Just as you take steps to protect your personal safety and health while engaging in real-life encounters, a sex worker should also be mindful of the dangers of the online world.
As we wrote in a separate blog post today, the sex worker forum MyRedBook, along with its companion sites, have been seized by the FBI in connection with a criminal indictment. This could potentially mean that sensitive user data is in the hands of law enforcement.
We will be watching the situation closely to see how it develops. In the meantime, we hope that sex workers take advantage of some of the tools other vulnerable communities have used to keep themselves safer from government oppression.
No tool is foolproof, but we believe the following may be helpful:
Use Tor
One of the major concerns with the seizure of MyRedBook is that, regardless of what names or email addresses site visitors used, they could potentially still be tracked via IP addresses.
There is a way to avoid this, one that has been used by individuals in oppressive regimes across the world. As EFF technologist Cooper Quintin explained in a recent blog post, Tor is a network and a software package that helps anonymize Internet usage. Tor hides the source and destination of Internet traffic by routing it through various relays across the Internet.
There are many options when it comes to Tor, but the easiest way to use it is to download and use the Tor Browser Bundle, a version of Firefox that comes preconfigured to use Tor. If you were technologically savvy enough to use MyRedBook, then you have the skills to install this piece of software.
Use TextSecure
Phone numbers associated with individuals who used MyRedBook may have been seized. Records of text messages are particularly vulnerable to surveillance and seizure by law enforcement.
For Android users, TextSecure is one way to lessen this risk.
TextSecure is a free, open source app that encrypts all text messages stored on your phone. When it is used with other TextSecure users, it also encrypts your text messages over the air. It can replace the ordinary messaging system on any Android phone. While it is most secure when other users also have TextSecure, the encryption of messages on your phone is helpful regardless.
Unfortunately, TextSecure is not available for the iPhone OS at this time, although it is in development.
Use good password security
Another concern around the MyRedBook seizure is that passwords may have been seized.
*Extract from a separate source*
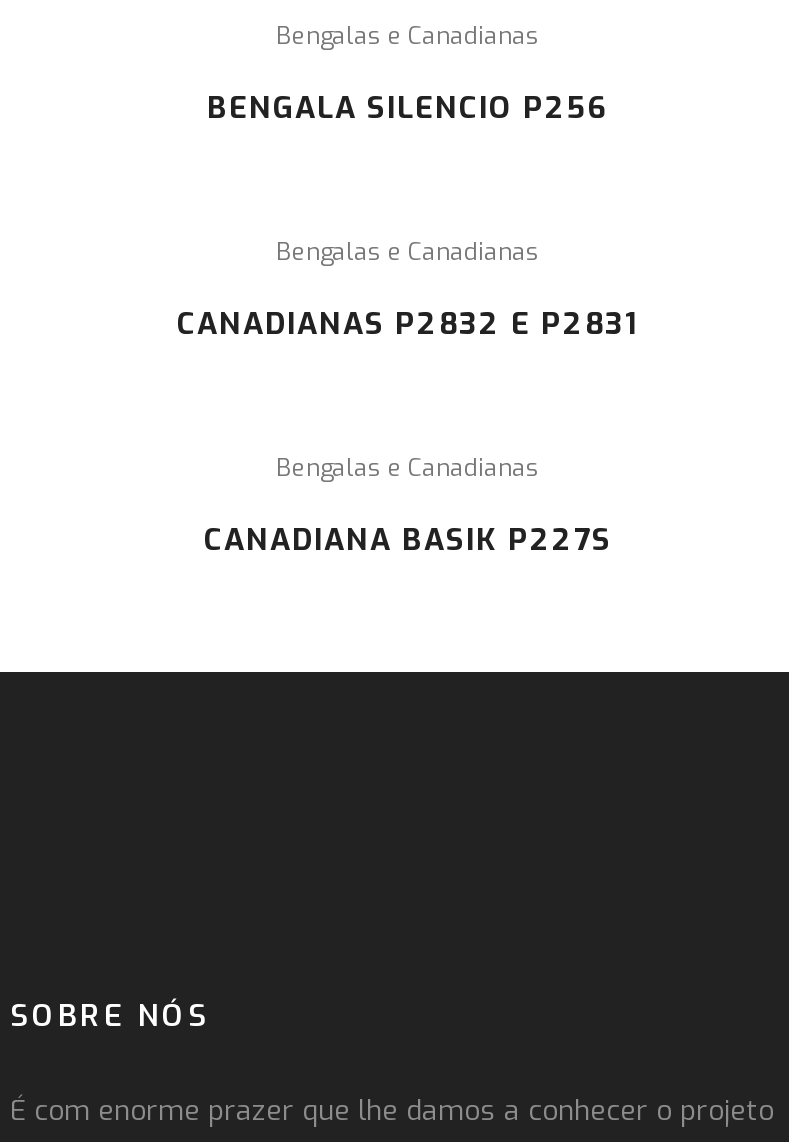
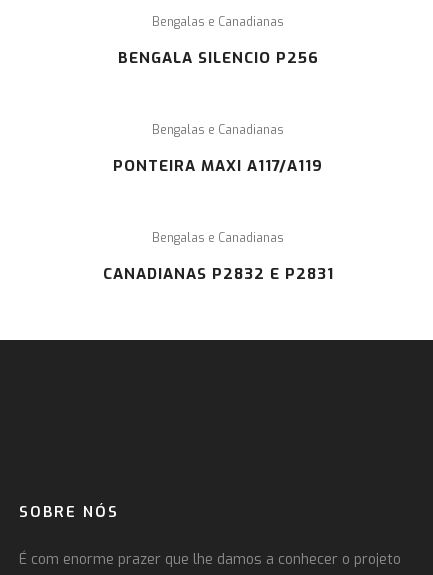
+ PONTEIRA MAXI A117/A119

moved down: CANADIANAS P2832 E P2831

- CANADIANA BASIK P227S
Password security is one of the easiest and most overlooked ways that anyone can make surveillance and targeting more difficult.
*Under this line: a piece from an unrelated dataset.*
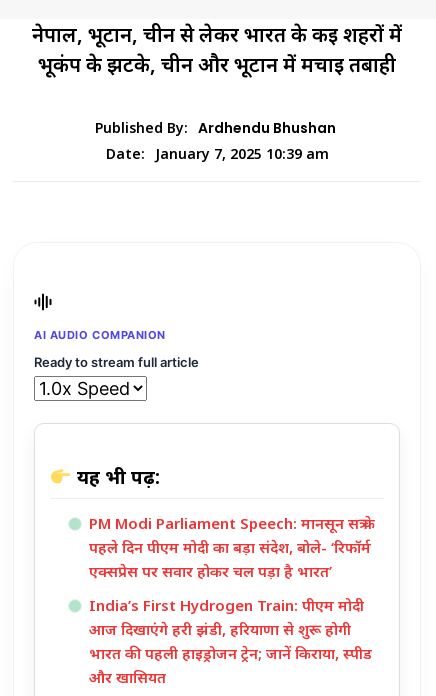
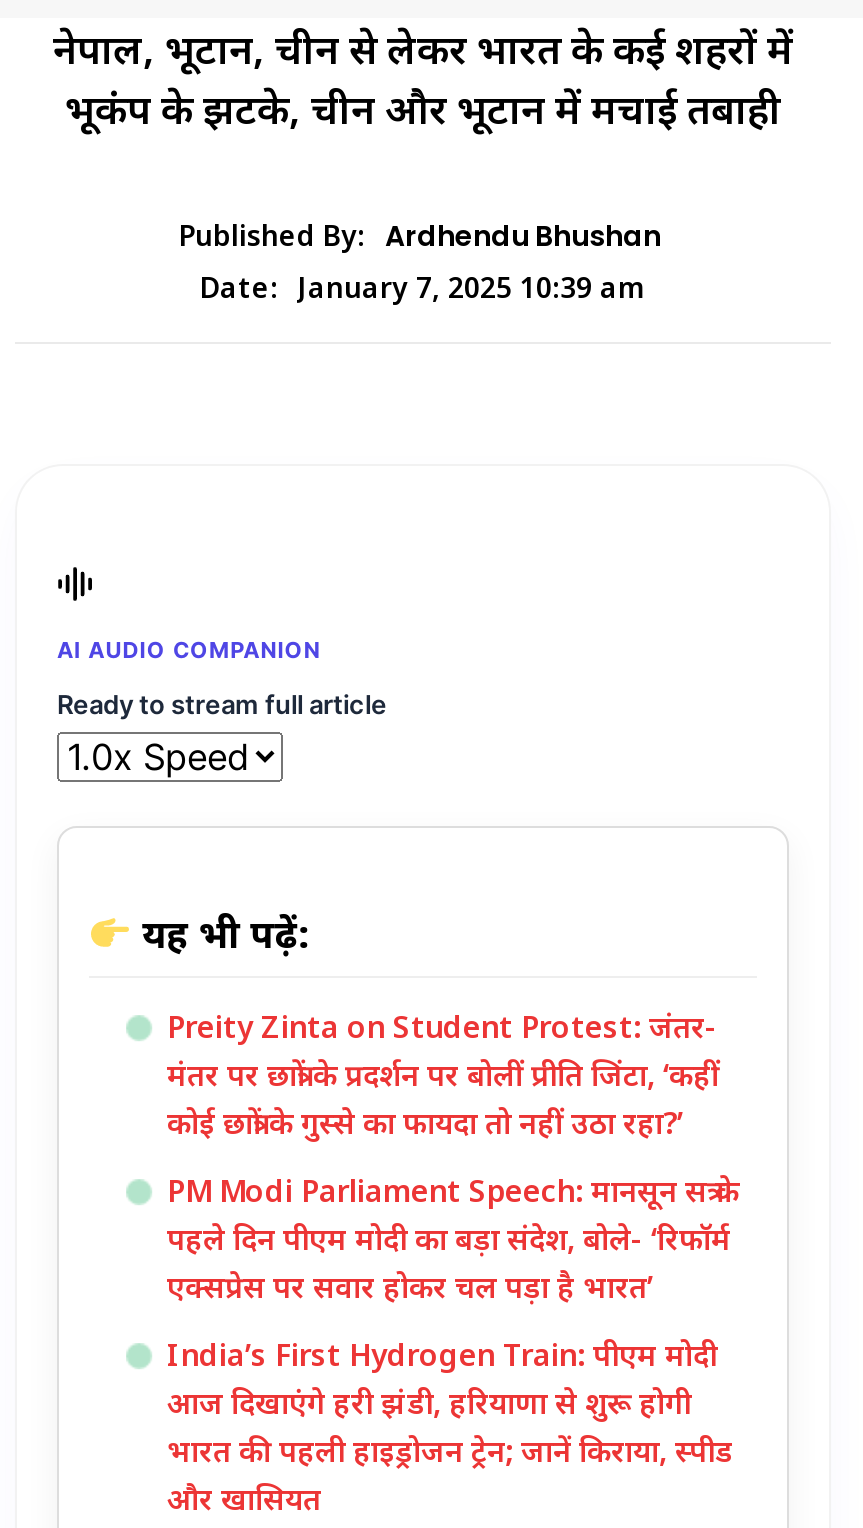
+ Preity Zinta on Student Protest: जंतर-
+ मंतर पर छात्रों के प्रदर्शन पर बोलीं प्रीति जिंटा, ‘कहीं
+ कोई छात्रों के गुस्से का फायदा तो नहीं उठा रहा?’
Many people re-use passwords for various accounts, or use short, simple passwords. Instead, you should use complex, unique passwords. Pick something that you haven’t used anywhere, and change it regularly. One way to make this easier is to use a password manager to store long, difficult passwords, or even generate passwords for you.
KeePassX is an open-source program you can download for free. Once you’ve downloaded it, you can create a database to store your passwords. The database is secured by a master password. You should ensure that this password is very secure, and easy to remember.
Use disk encryption for your computer and mobile device
Full disk encryption is one of the best ways you can ensure all the private information on your laptop, phone or tablet stays private if it's lost, seized, stolen, or if you choose to sell or give away your device in the future. Without it, anyone with a few minutes of physical access to your device can copy its contents, such as e-mail, contacts, web browsing history, etc., even if they don't have your password.
The latest version of Windows, Mac, iOS and Android all have ways to encrypt your local storage. You just need to turn it on. On Android devices, disk encryption can be enabled under security settings. Enable BitLocker on your Windows computer, and on Mac devices enable FileVault. Linux distributions provide a disk encryption checkbox you can check during installation.
Encryption requires a strong password to keep your data safe. On mobile devices, the disk encryption password is usually the same as your screen lock password, so make sure you use a strong, hard-to-guess screen lock password.
Remember, none of these tools can completely anonymize you—but they can help anyone who wants to engage in free speech without government detection.